The Norwegian Scientific Committee for Food Safety (VKM) considers that there is an overall probability that the pathogen “Candidatus Phytoplaasma mali” (AP) might spread in Norway and cause extensive economic damage to apple producers and nurseries.
Stricter measures are necessary to avoid the disease to spread to districts which are not known to be contaminated, VKM concludes in a pest risk assessment commissioned by The Norwegian Food Safety Authority.
The most serious effects of AP infection are secondary shoots forming “witches’ brooms” on apple trees, and crops consisting of few, small, tasteless and non-marketable fruits.
AP may rapidly spread over large distances by use of infected propagation material, and locally also by insect vectors and natural root bridges.
In the 2010 season there was a significant increase in the number of AP detections, mostly in the fruit-producing districts in south-western Norway. The number of farms with infected trees and the extent of infection at each farm were significantly higher than before.
The disease was registered for the first time in Norway in 1996, but it may have been introduced in the 1970s. The climatic conditions are considered to be suitable for AP, and establishment is not restrained by any competitors or natural enemies.
VKM states that the present control measures have not been sufficient to eradicate the disease. In the infected areas it will probably be possible to keep AP at a low level, if the current control measures are combined with permanent survey programs, testing of trees, and extensive use of disease-free planting material.

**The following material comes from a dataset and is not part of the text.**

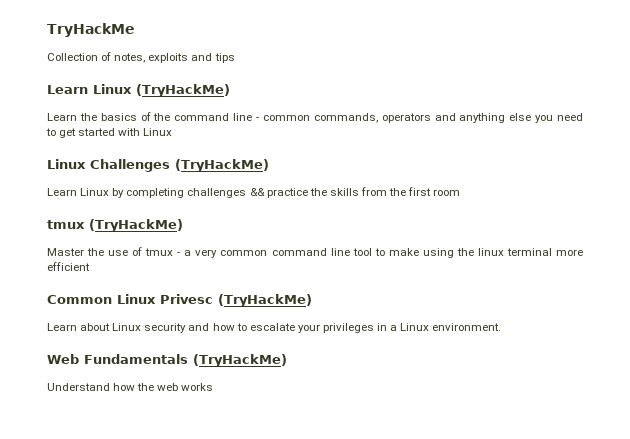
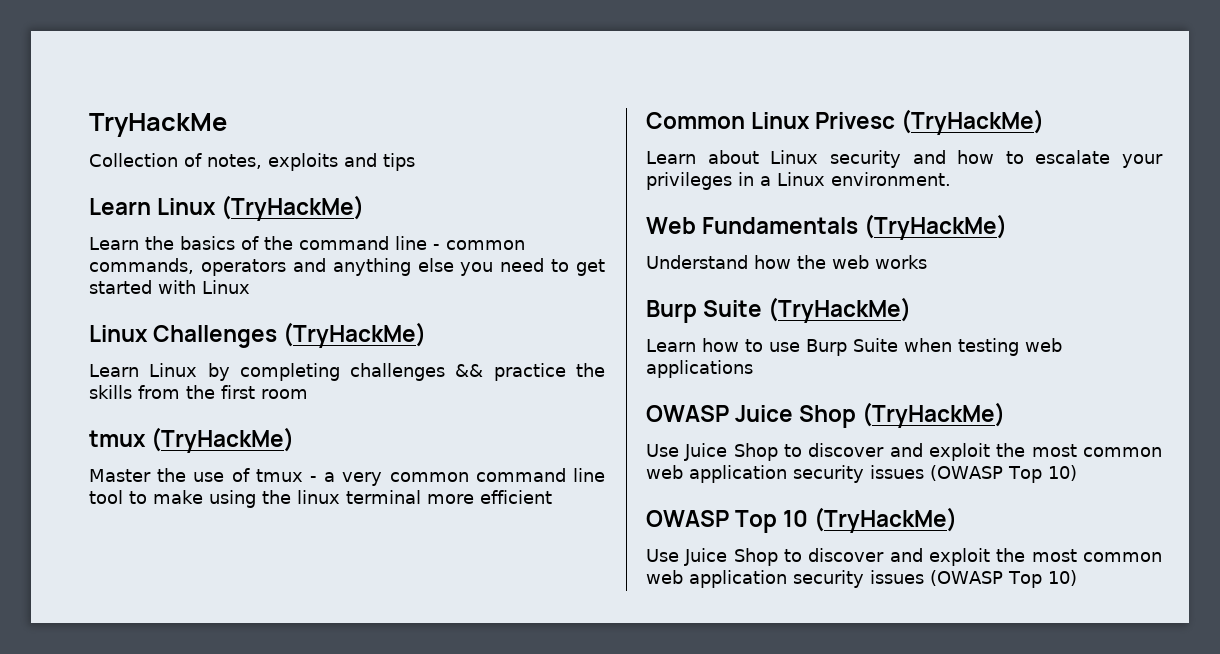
(214, 387) none -> [646,297,912,323] [646,338,1062,356] [646,360,753,378] [646,402,1006,428] [646,443,1162,461] [646,465,1077,483] [646,507,958,533] [646,548,1162,566] [646,570,1077,588] // Burp Suite (TryHackMe) // Learn how to use Burp Suite when testing web applications // OWASP Juice Shop (TryHackMe) // Use Juice Shop to discover and exploit the most common web application security issues (OWASP Top 10) // OWASP Top 10 (TryHackMe) // Use Juice Shop to discover and exploit the most common web application security issues (OWASP Top 10)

These measures, however, would be at a high cost for the producers as well as the public sector.
VKM is of the opinion that it should be possible to prevent the spread of the disease to districts where it is not registered by allowing the use of only certified disease-free planting material, whether it is domestically produced or imported.
Important measures according to present regulations are annihilation of sick trees, prohibition on using plant material from orchards or nurseries where the disease has been detected, and imposing pesticide programs against the insect vectors.
The pest risk assessment will be used by The Norwegian Food Safety Authority as background for its regulatory and administrative work.